In the field of oncology, one of the studies in this special issue discusses the relatively high prevalence of loss of function variants in the dihydropyrimidine dehydrogenase (DPYD) gene in patients with digestive tumors, as well as the importance of genotyping such variants before starting treatment with fluoropyrimidines as a way of preventing their toxicity.
Furthermore, use of genetic identification in clinical practice requires a new generation of sequencing panels. These have been shown to be an extremely effective and high-quality tool to determine the prevalence of new pharmacogenetic variants and identify the treatments that may potentially be affected by them.

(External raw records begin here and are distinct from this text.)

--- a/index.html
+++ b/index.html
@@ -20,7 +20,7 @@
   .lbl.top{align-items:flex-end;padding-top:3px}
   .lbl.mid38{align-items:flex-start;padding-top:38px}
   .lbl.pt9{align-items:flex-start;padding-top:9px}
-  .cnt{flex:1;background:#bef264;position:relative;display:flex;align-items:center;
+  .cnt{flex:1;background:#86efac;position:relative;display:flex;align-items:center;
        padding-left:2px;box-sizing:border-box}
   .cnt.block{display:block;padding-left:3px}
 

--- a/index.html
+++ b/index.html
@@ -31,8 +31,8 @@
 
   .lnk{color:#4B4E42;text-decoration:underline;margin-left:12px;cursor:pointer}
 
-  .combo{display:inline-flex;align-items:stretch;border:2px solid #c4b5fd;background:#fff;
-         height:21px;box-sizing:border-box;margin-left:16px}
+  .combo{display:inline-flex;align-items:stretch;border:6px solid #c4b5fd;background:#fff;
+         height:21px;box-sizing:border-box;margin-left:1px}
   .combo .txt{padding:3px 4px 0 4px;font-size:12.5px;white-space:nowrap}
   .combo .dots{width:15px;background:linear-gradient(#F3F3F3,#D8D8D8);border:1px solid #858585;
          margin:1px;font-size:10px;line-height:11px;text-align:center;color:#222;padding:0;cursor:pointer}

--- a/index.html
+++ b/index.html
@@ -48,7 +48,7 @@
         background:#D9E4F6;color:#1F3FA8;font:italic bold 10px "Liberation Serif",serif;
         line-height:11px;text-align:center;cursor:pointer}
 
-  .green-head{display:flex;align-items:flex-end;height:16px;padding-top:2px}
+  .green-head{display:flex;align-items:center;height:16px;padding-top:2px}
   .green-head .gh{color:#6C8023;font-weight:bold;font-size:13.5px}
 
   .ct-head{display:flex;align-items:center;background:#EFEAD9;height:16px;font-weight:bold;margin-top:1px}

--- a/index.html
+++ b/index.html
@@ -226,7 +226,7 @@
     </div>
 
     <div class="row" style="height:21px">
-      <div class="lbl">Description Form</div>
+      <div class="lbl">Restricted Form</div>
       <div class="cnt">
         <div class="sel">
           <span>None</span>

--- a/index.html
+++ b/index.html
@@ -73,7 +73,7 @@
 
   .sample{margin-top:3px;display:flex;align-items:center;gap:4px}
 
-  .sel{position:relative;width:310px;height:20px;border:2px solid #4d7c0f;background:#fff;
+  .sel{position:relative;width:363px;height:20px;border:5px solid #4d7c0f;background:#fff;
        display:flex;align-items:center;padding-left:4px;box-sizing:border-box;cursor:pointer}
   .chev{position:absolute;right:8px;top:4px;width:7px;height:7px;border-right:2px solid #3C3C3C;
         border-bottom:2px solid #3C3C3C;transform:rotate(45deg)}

At the same time, it is essential to systematize the evidence available on the different computer tools that can be used for pharmacokinetic drug monitoring to make it easier for users to identify, evaluate and select them.
Lastly, one of the studies reports on the results of a recent survey on the clinical and educational activities of the pharmacokinetics and pharmacodynamics units of HPSs. According to the survey, such units are experiencing a steady development in our country.
All of us should, as hospital pharmacists, take advantages the opportunities made available by pharmacogenetics and pharmacokinetics to make a significant contribution to the multidisciplinary teams we participate in thus enhance the effectiveness and safety of patients’ treatments.
We would like to thank all contributing authors for their great work. This issue would not have been possible without their invaluable collaboration.